▸ **Aim of the exercise**: Restate the listing word for word. Stop at the line that holds "Всего | Отд./корп итог: 1 050 -> 870", include it, and leave out all pictures.
= = = = =
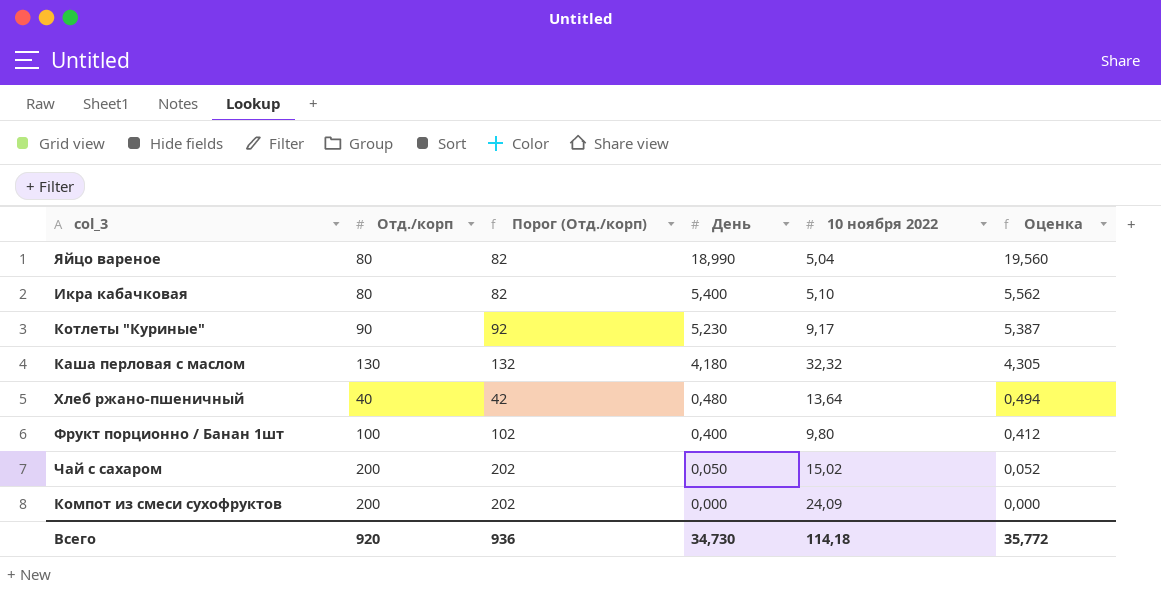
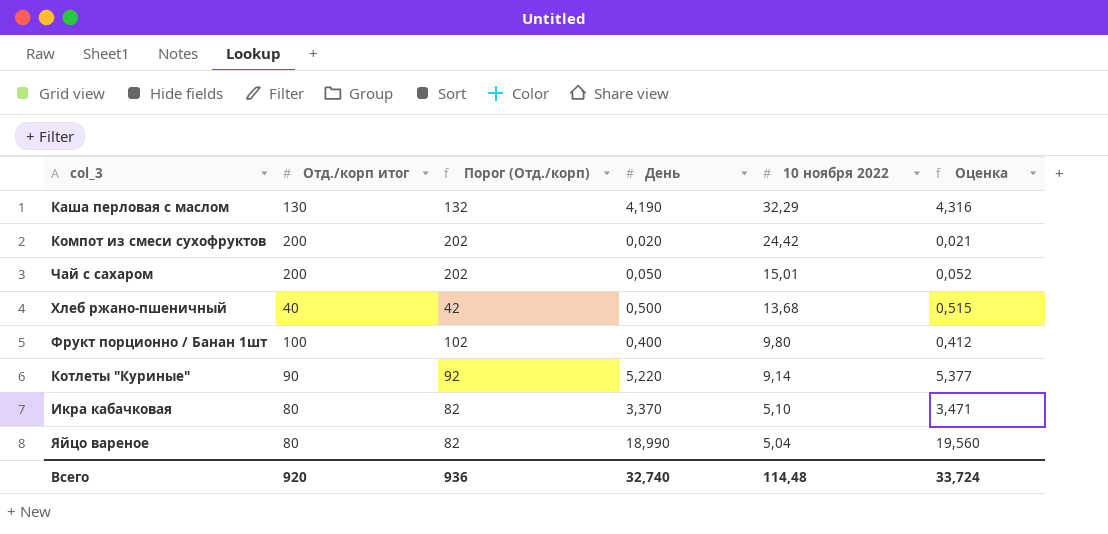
row order: День descending -> 10 ноября 2022 descending
column name: Отд./корп -> Отд./корп итог
Каша перловая с маслом | День: 4,180 -> 4,190
Каша перловая с маслом | 10 ноября 2022: 32,32 -> 32,29
Каша перловая с маслом | Оценка: 4,305 -> 4,316
Компот из смеси сухофруктов | День: 0,000 -> 0,020
Компот из смеси сухофруктов | 10 ноября 2022: 24,09 -> 24,42
Компот из смеси сухофруктов | Оценка: 0,000 -> 0,021
Чай с сахаром | 10 ноября 2022: 15,02 -> 15,01
Хлеб ржано-пшеничный | День: 0,480 -> 0,500
Хлеб ржано-пшеничный | 10 ноября 2022: 13,64 -> 13,68
Хлеб ржано-пшеничный | Оценка: 0,494 -> 0,515
Котлеты "Куриные" | День: 5,230 -> 5,220
Котлеты "Куриные" | 10 ноября 2022: 9,17 -> 9,14
Котлеты "Куриные" | Оценка: 5,387 -> 5,377
Икра кабачковая | День: 5,400 -> 3,370
Икра кабачковая | Оценка: 5,562 -> 3,471
Всего | День: 34,730 -> 32,740
Всего | 10 ноября 2022: 114,18 -> 114,48
Всего | Оценка: 35,772 -> 33,724

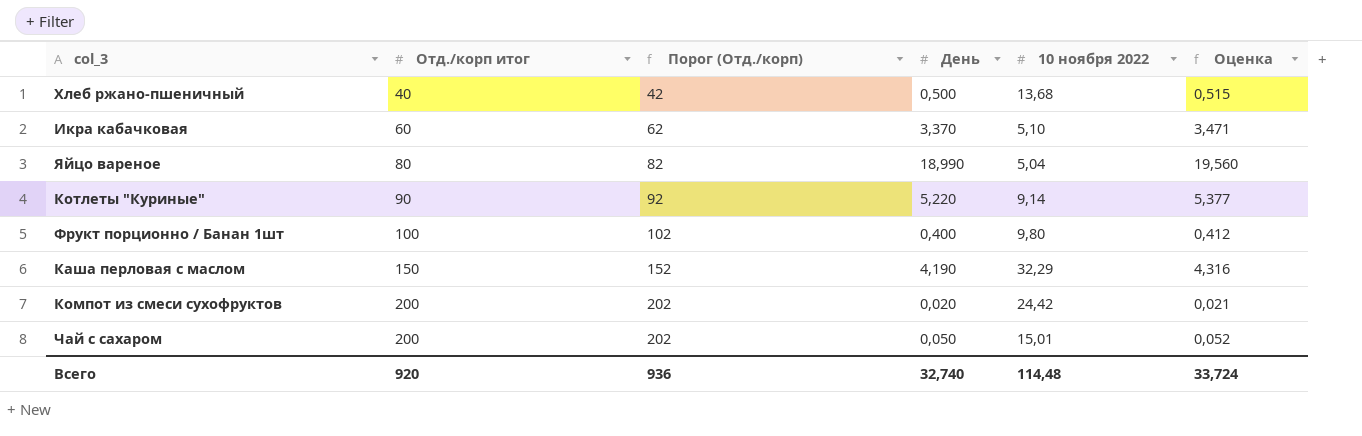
row order: 10 ноября 2022 descending -> Отд./корп итог ascending
Икра кабачковая | Отд./корп итог: 80 -> 60
Икра кабачковая | Порог (Отд./корп): 82 -> 62
Каша перловая с маслом | Отд./корп итог: 130 -> 150
Каша перловая с маслом | Порог (Отд./корп): 132 -> 152

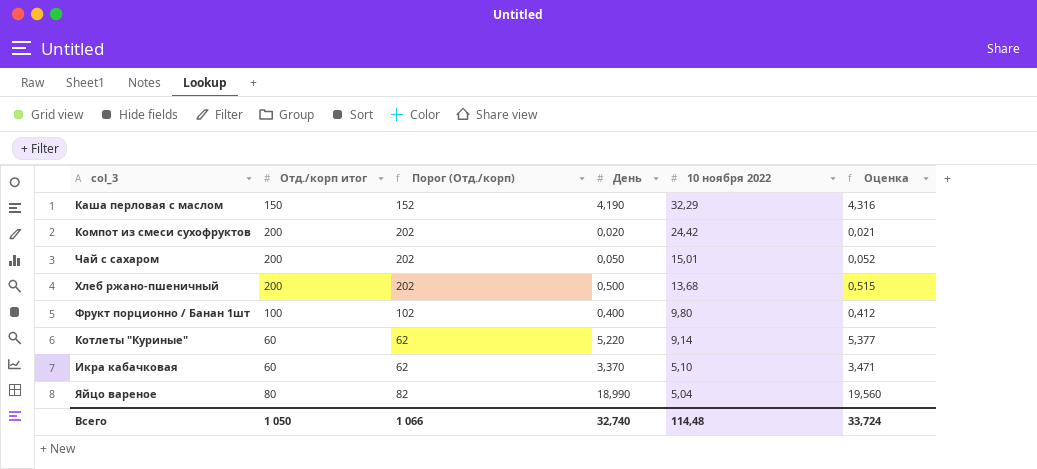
row order: Отд./корп итог ascending -> 10 ноября 2022 descending
Хлеб ржано-пшеничный | Отд./корп итог: 40 -> 200
Хлеб ржано-пшеничный | Порог (Отд./корп): 42 -> 202
Котлеты "Куриные" | Отд./корп итог: 90 -> 60
Котлеты "Куриные" | Порог (Отд./корп): 92 -> 62
Всего | Отд./корп итог: 920 -> 1 050
Всего | Порог (Отд./корп): 936 -> 1 066

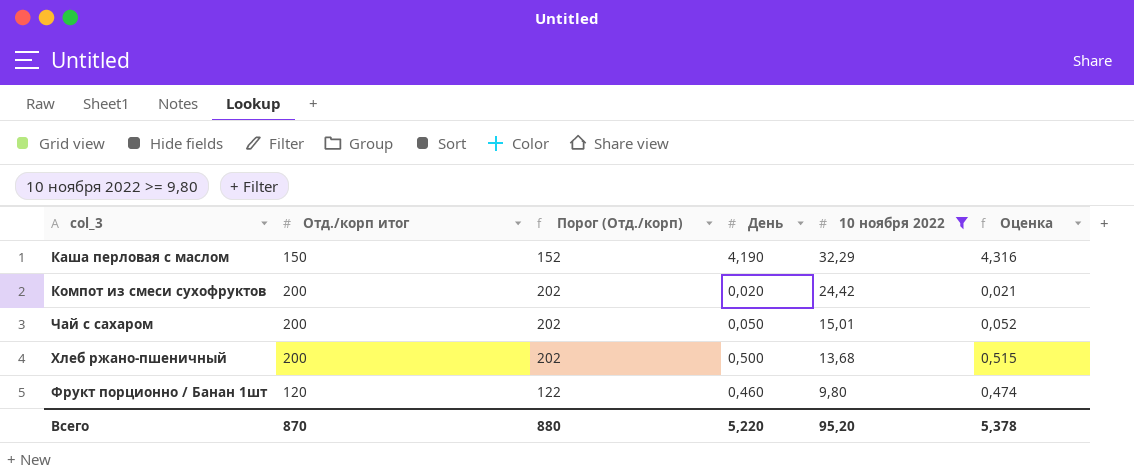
filter: none -> 10 ноября 2022 >= 9,80
Фрукт порционно / Банан 1шт | Отд./корп итог: 100 -> 120
Фрукт порционно / Банан 1шт | Порог (Отд./корп): 102 -> 122
Фрукт порционно / Банан 1шт | День: 0,400 -> 0,460
Фрукт порционно / Банан 1шт | Оценка: 0,412 -> 0,474
Всего | Отд./корп итог: 1 050 -> 870
Всего | Порог (Отд./корп): 1 066 -> 880
Всего | День: 32,740 -> 5,220
Всего | 10 ноября 2022: 114,48 -> 95,20
Всего | Оценка: 33,724 -> 5,378

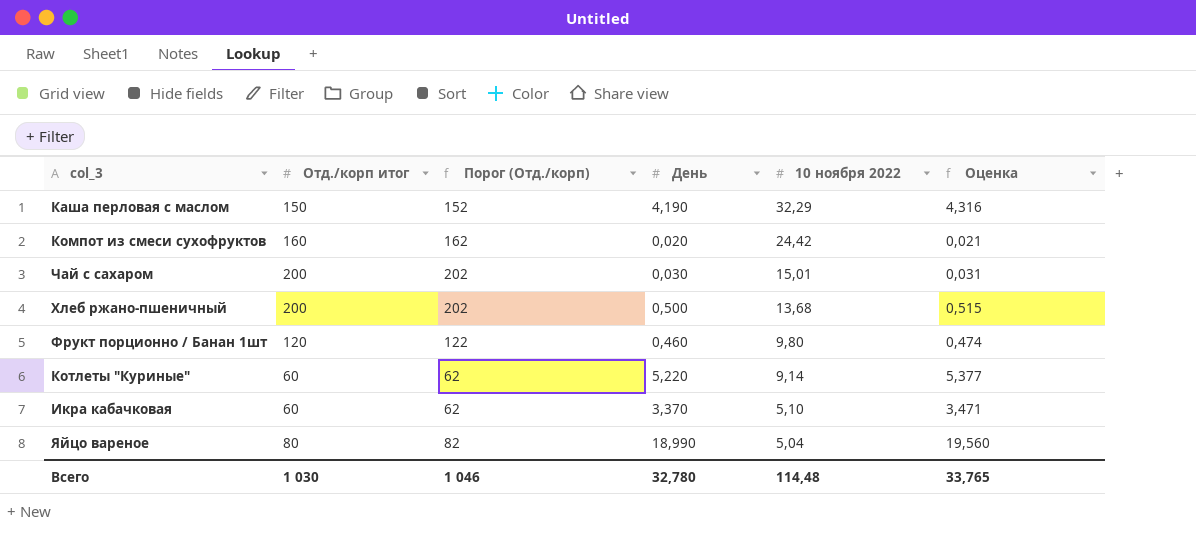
filter: 10 ноября 2022 >= 9,80 -> none
Компот из смеси сухофруктов | Отд./корп итог: 200 -> 160
Компот из смеси сухофруктов | Порог (Отд./корп): 202 -> 162
Чай с сахаром | День: 0,050 -> 0,030
Чай с сахаром | Оценка: 0,052 -> 0,031
Всего | Отд./корп итог: 870 -> 1 030
Всего | Порог (Отд./корп): 880 -> 1 046
Всего | День: 5,220 -> 32,780
Всего | 10 ноября 2022: 95,20 -> 114,48
Всего | Оценка: 5,378 -> 33,765

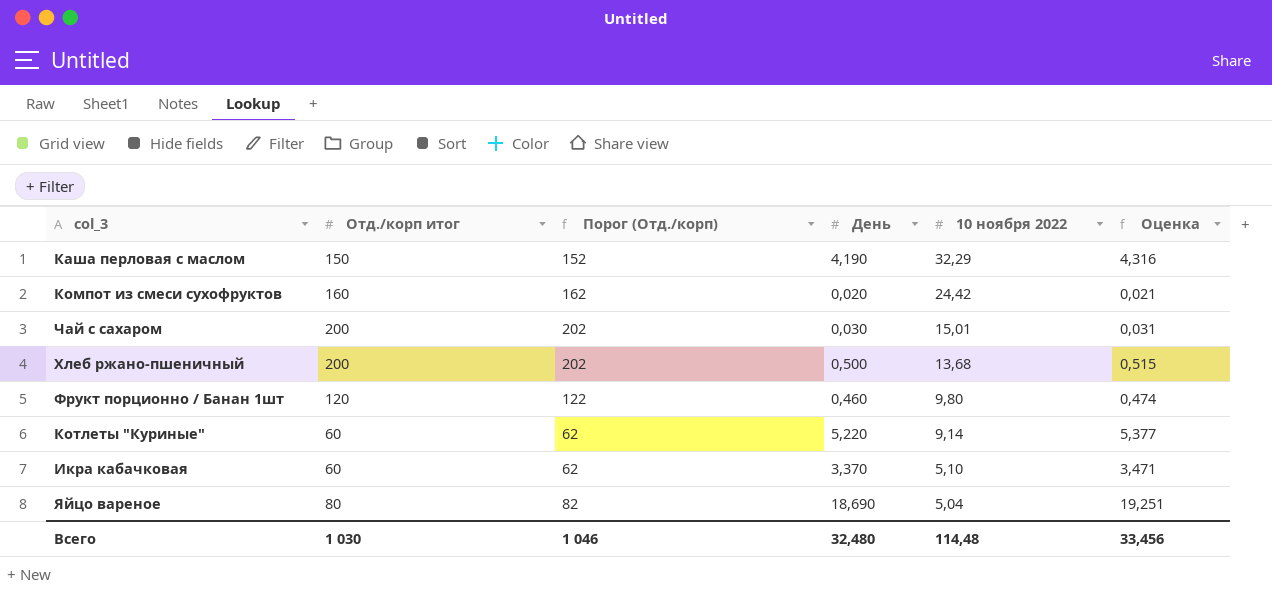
Яйцо вареное | День: 18,990 -> 18,690
Яйцо вареное | Оценка: 19,560 -> 19,251
Всего | День: 32,780 -> 32,480
Всего | Оценка: 33,765 -> 33,456

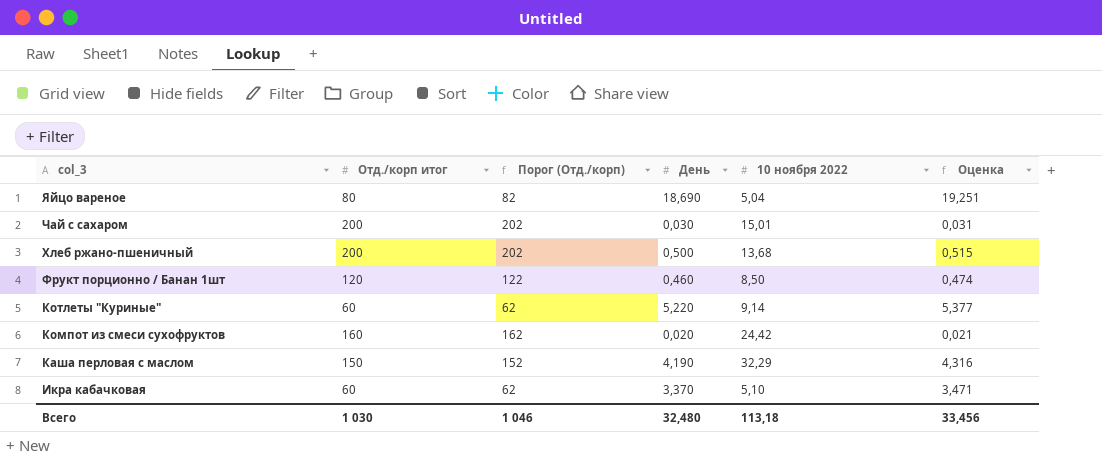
row order: 10 ноября 2022 descending -> col_3 descending
Фрукт порционно / Банан 1шт | 10 ноября 2022: 9,80 -> 8,50
Всего | 10 ноября 2022: 114,48 -> 113,18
= = = = =
▸ **Solved exercise**:
row order: День descending -> 10 ноября 2022 descending
column name: Отд./корп -> Отд./корп итог
Каша перловая с маслом | День: 4,180 -> 4,190
Каша перловая с маслом | 10 ноября 2022: 32,32 -> 32,29
Каша перловая с маслом | Оценка: 4,305 -> 4,316
Компот из смеси сухофруктов | День: 0,000 -> 0,020
Компот из смеси сухофруктов | 10 ноября 2022: 24,09 -> 24,42
Компот из смеси сухофруктов | Оценка: 0,000 -> 0,021
Чай с сахаром | 10 ноября 2022: 15,02 -> 15,01
Хлеб ржано-пшеничный | День: 0,480 -> 0,500
Хлеб ржано-пшеничный | 10 ноября 2022: 13,64 -> 13,68
Хлеб ржано-пшеничный | Оценка: 0,494 -> 0,515
Котлеты "Куриные" | День: 5,230 -> 5,220
Котлеты "Куриные" | 10 ноября 2022: 9,17 -> 9,14
Котлеты "Куриные" | Оценка: 5,387 -> 5,377
Икра кабачковая | День: 5,400 -> 3,370
Икра кабачковая | Оценка: 5,562 -> 3,471
Всего | День: 34,730 -> 32,740
Всего | 10 ноября 2022: 114,18 -> 114,48
Всего | Оценка: 35,772 -> 33,724

row order: 10 ноября 2022 descending -> Отд./корп итог ascending
Икра кабачковая | Отд./корп итог: 80 -> 60
Икра кабачковая | Порог (Отд./корп): 82 -> 62
Каша перловая с маслом | Отд./корп итог: 130 -> 150
Каша перловая с маслом | Порог (Отд./корп): 132 -> 152

row order: Отд./корп итог ascending -> 10 ноября 2022 descending
Хлеб ржано-пшеничный | Отд./корп итог: 40 -> 200
Хлеб ржано-пшеничный | Порог (Отд./корп): 42 -> 202
Котлеты "Куриные" | Отд./корп итог: 90 -> 60
Котлеты "Куриные" | Порог (Отд./корп): 92 -> 62
Всего | Отд./корп итог: 920 -> 1 050
Всего | Порог (Отд./корп): 936 -> 1 066

filter: none -> 10 ноября 2022 >= 9,80
Фрукт порционно / Банан 1шт | Отд./корп итог: 100 -> 120
Фрукт порционно / Банан 1шт | Порог (Отд./корп): 102 -> 122
Фрукт порционно / Банан 1шт | День: 0,400 -> 0,460
Фрукт порционно / Банан 1шт | Оценка: 0,412 -> 0,474
Всего | Отд./корп итог: 1 050 -> 870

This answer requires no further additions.